Rob Hopkins suit les avancées luxembourgeoises, via les activités de CELL essentiellement, mais aussi au travers des décisions et orientations politiques. « On constate des accents pionniers, comme l’interdiction du glyphosate, les transports gratuits… Et surtout des initiatives citoyennes, qui mettent une véritable transition en avant eti défrichent de nouvelles perspectives locales : coopératives, marchés de terroir, culture biodynamique, maraîchage et permaculture, pépinières d’entreprises locales, économie solidaire... Ces initiatives trouvent du soutien et aussi des financements publics pour les accompagner.

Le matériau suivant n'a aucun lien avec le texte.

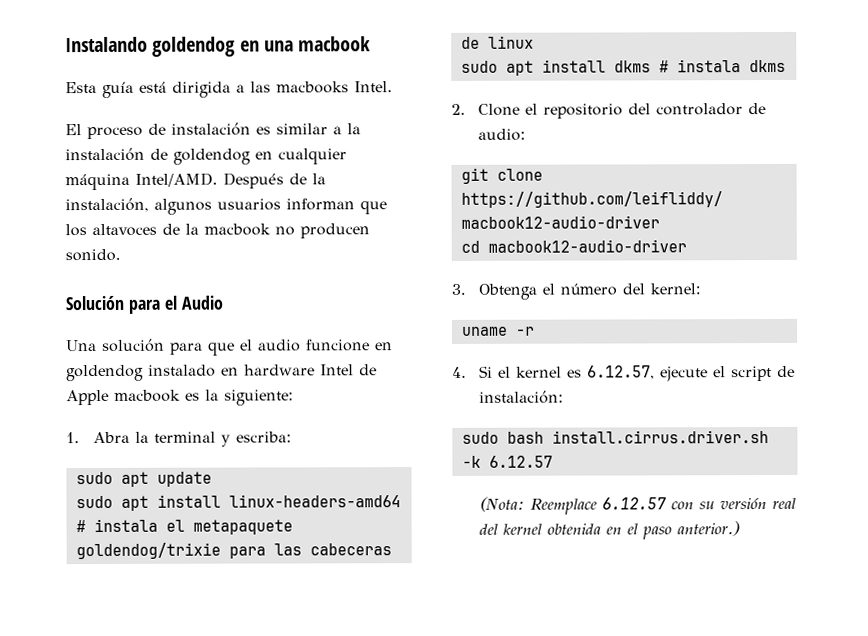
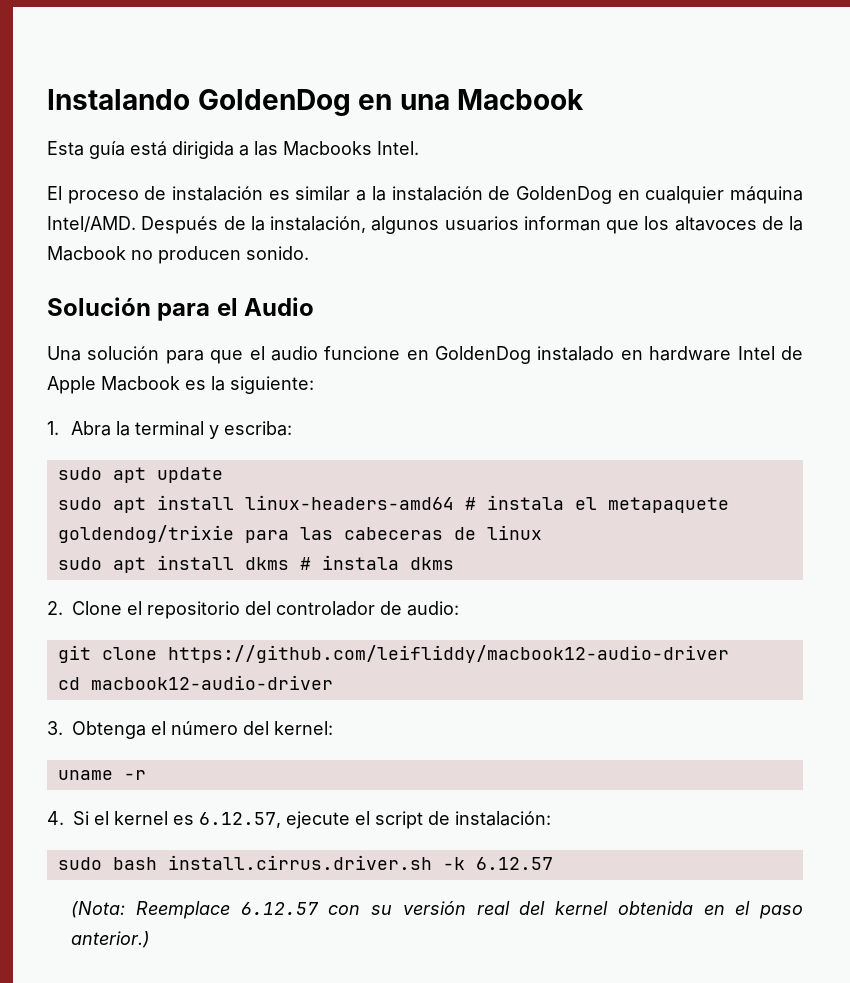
- Instalando goldendog en una macbook
+ Instalando GoldenDog en una Macbook
- Esta guía está dirigida a las macbooks Intel.
+ Esta guía está dirigida a las Macbooks Intel.
- El proceso de instalación es similar a la instalación de goldendog en cualquier máquina Intel/AMD.
+ El proceso de instalación es similar a la instalación de GoldenDog en cualquier máquina Intel/AMD.
- Después de la instalación, algunos usuarios informan que los altavoces de la macbook no producen sonido.
+ Después de la instalación, algunos usuarios informan que los altavoces de la Macbook no producen sonido.
- Una solución para que el audio funcione en goldendog instalado en hardware Intel de Apple macbook es la siguiente:
+ Una solución para que el audio funcione en GoldenDog instalado en hardware Intel de Apple Macbook es la siguiente:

Le Luxembourg est un pays riche, sensible aux richesses locales et prêt à soutenir les approches économiquement viables et porteuses d’emplois. Il pourrait avoir un leadership européen et être un exemple pour la transition ».
Voix francophone
Pablo Servigne, Versaillais qui a étudié l’agronomie puis travaillé dans l’économie sociale en Belgique, est devenu une des voix francophones dans le concert de la transition. Il s’intéresse tout particulièrement aux questions d’agroécologie, de « collapsologie » - effondrement sociétal - et de résilience collective. Suivant la vision de la transition par des actions locales, inspirée de Hopkins et du mouvement britannique, il présente en octobre 2013, au Parlement européen, son étude « Nourrir l’Europe en temps de crise ». En 2015, il publie avec Raphaël Stevens « Comment tout peut s’effondrer. Petit manuel de collapsologie à l’usage des générations présentes », puis en 2018 « Une autre fin du monde est possible », dans lequel il invite à l’entraide et à l’autonomie alimentaire, via la permaculture.
Donut Economy
Le Donut ou « Doughnut model », est un « cadre graphique » pour une économie durable, un diagramme développé par l’économiste d’Oxford Kate Raworth dans un document de l’ONG Oxfam puis dans son livre « Doughnut Economics : Seven Ways to Think Like a 21st-Century Economist ». Ce cercle vertueux avec un trou un milieu matérialise les limites planétaires et les frontières sociales, pour élaborer un modèle dans lequel la performance d’une économie se mesure à la satisfaction des besoins des citoyens sans dépasser le plafond écologique de la Terre. Une économie est considérée comme prospère lorsque les 12 fondements sociaux sont réunis sans dépasser aucun des 9 plafonds écologiques.
Décroissance soutenable
« La décroissance est une utopie, faute de scénario de transition », expliquent Marc Prieto et Assen Slim, dans leur livre « Consommer moins pour vivre mieux (2010) ». De plus en plus de personnes se révèlent sensibles aux pratiques de la « simplicité volontaire » qui milite pour la fin de la consommation de masse et du gaspillage qui y est associé. Les auteurs ne se revendiquent pas du mouvement des « objecteurs de croissance ». Ils approchent ce concept de décroissance avec une analyse mesurée. Et touchent plutôt le concept de « croissance raisonnable » ou de « décroissance conviviale et soutenable ».
Permaculture d’entreprise
Philippe Ledent, Ardennais de Belgique, est un dirigeant et administrateur d’entreprises qui conseille les entreprises souhaitant (re)penser leur modèle économique. Notamment fondateur en 2002 de Challenge, coopérative qui accompagne de jeunes starters en Wallonie, il a été Président du Comité Économique et Social de la Grande Région. Auteur de plusieurs ouvrages - dont « L’Entrepreneur idéal. Eloge de la permaculture d’entreprise » (2019) – Philippe Ledent parle notamment de résilience post-crise due et de transition économique. Il voit émerger la « déconsommation volontaire, motivée par la prise en compte des enjeux sociétaux et environnementaux », à l’inverse de « la déconsommation subie, qui résulte davantage de la conjoncture économique ». Il observe les circuits-courts et la production locale, comme un nouveau mode de relation production-consommation.
Alain Ducat
Photos – Rob Hopkins à l’Aërdscheff en 2020 – © CELL
Transition Town Totnes : Licence CC
Donut : Oxfam / kateraworth.com
Pablo Servigne : Barricade
Philippe Ledent : Challenge
Article tiré du dossier du mois « Transmission en mouvement »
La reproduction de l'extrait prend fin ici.